After that, you'll have two directories of interest under illumos-gate.
- The proto area, specifically proto/root_i386, that is a fully installed copy of illumos.
- Under packages, an on-disk IPS package respoitory.
For this, there is an additional github repo you'll need to check out, in addition to the ones from the previous article.
cd ${HOME}/Tribblix
git clone https://github.com/tribblix/tribblix-transforms
What is this repo? It's a list of transformations that are applied to the package conversion process. Generally, rather than modify the gate or the build, if there's something I don't want to ship, or something I want to move between packages, or a file I want to change, then it gets transformed at the packaging stage.
The other thing you'll need to use my scripts is a signing certificate. In Tribblix, the illumos ELF objects are digitally signed (yes, I ought to extend this to all ELF objects I ship). Nothing actually uses this yet, but it's all there ready for when verification is required.

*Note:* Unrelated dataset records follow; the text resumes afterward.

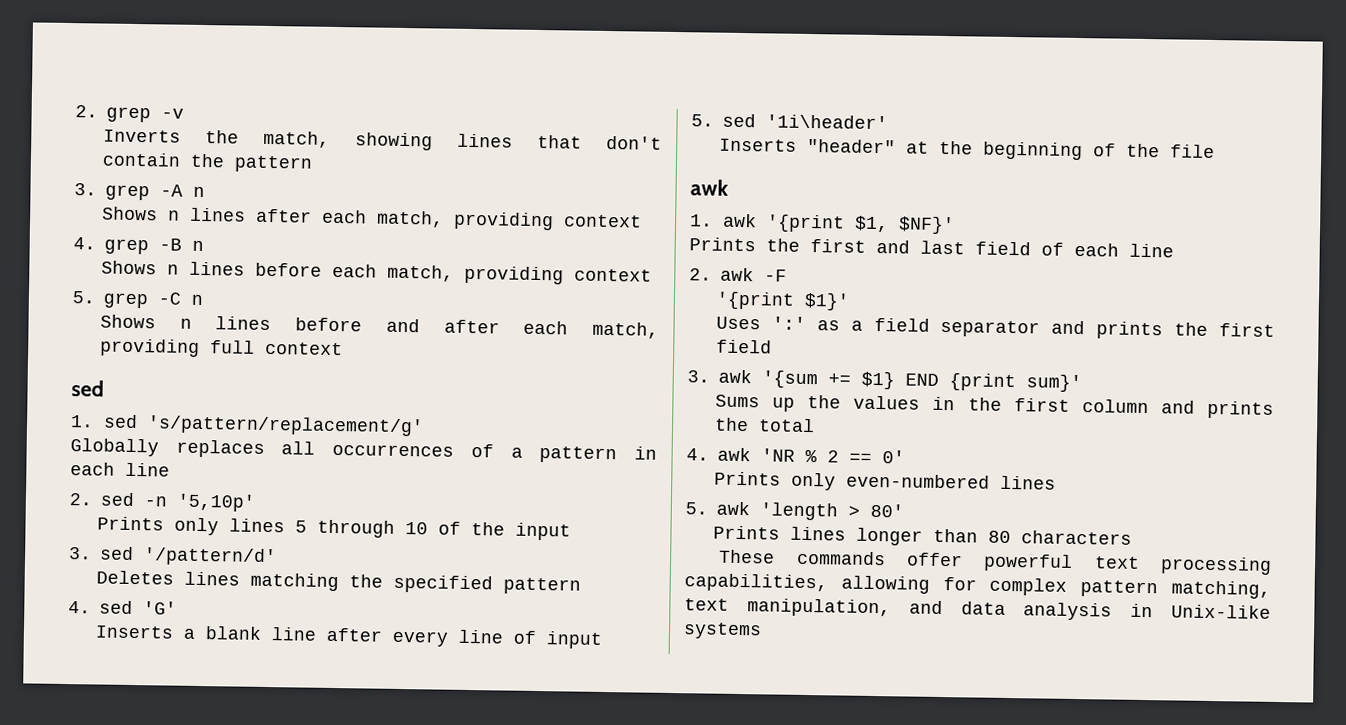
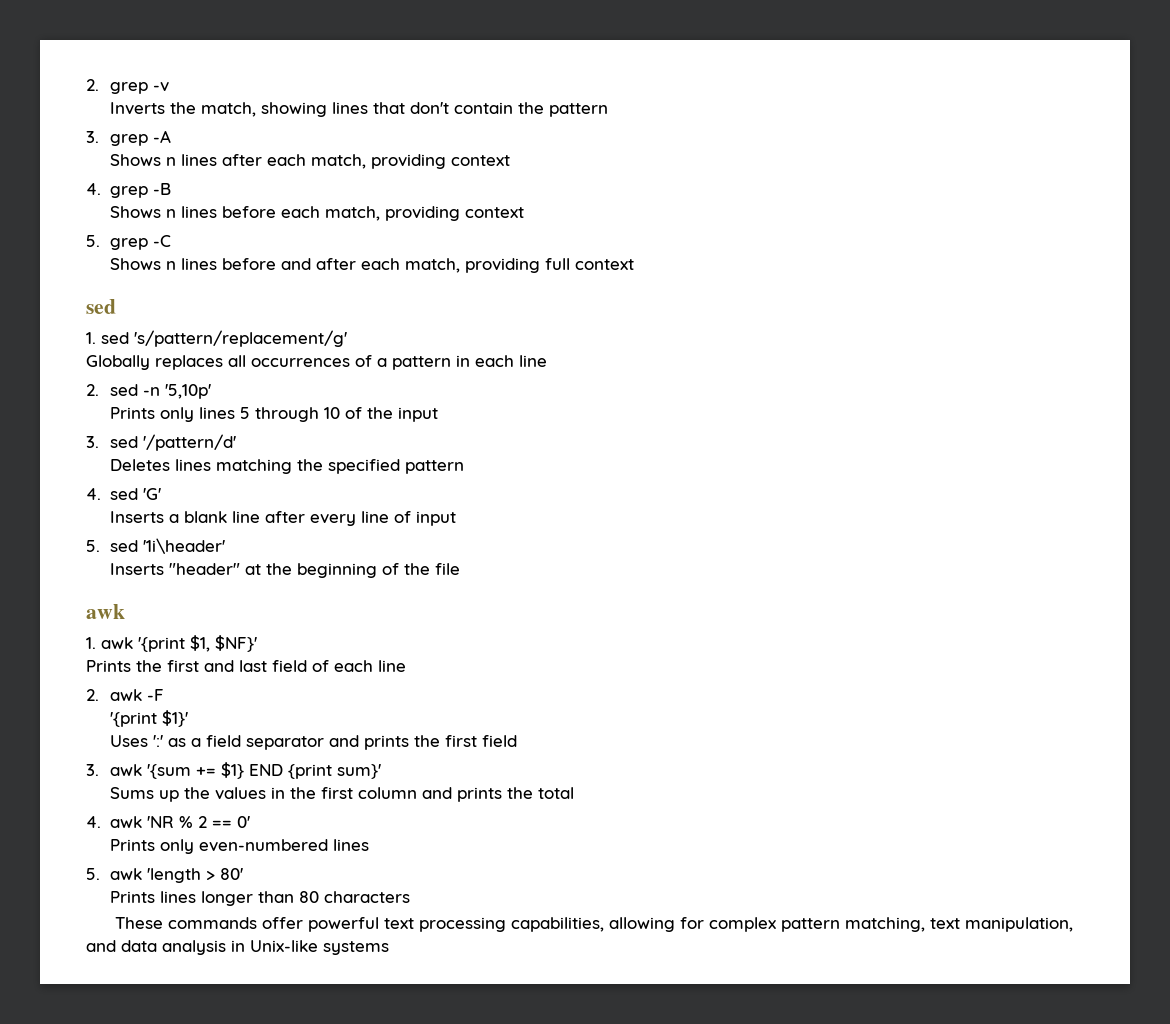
- 3. grep -A n
+ 3. grep -A
- 4. grep -B n
+ 4. grep -B
- 5. grep -C n
+ 5. grep -C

To create a signing key and certificate:
mkdir ${HOME}/fOf course, choose the subject to match your own requirements.
cd ${HOME}/f
openssl req -x509 -newkey rsa:2048 -nodes \
-subj "/O=MyOrganization/CN=my.domain.name" \
-keyout elfcert.key -out elfcert.crt -days 3650
Then you can run the scripts in the tribblix-build repo to generate SVR4 packages. These parse the IPS manifests, extract the files from the IPS repo, create the SVR4 prototype file, and automatically generate SVR4 install scripts from the IPS metadata.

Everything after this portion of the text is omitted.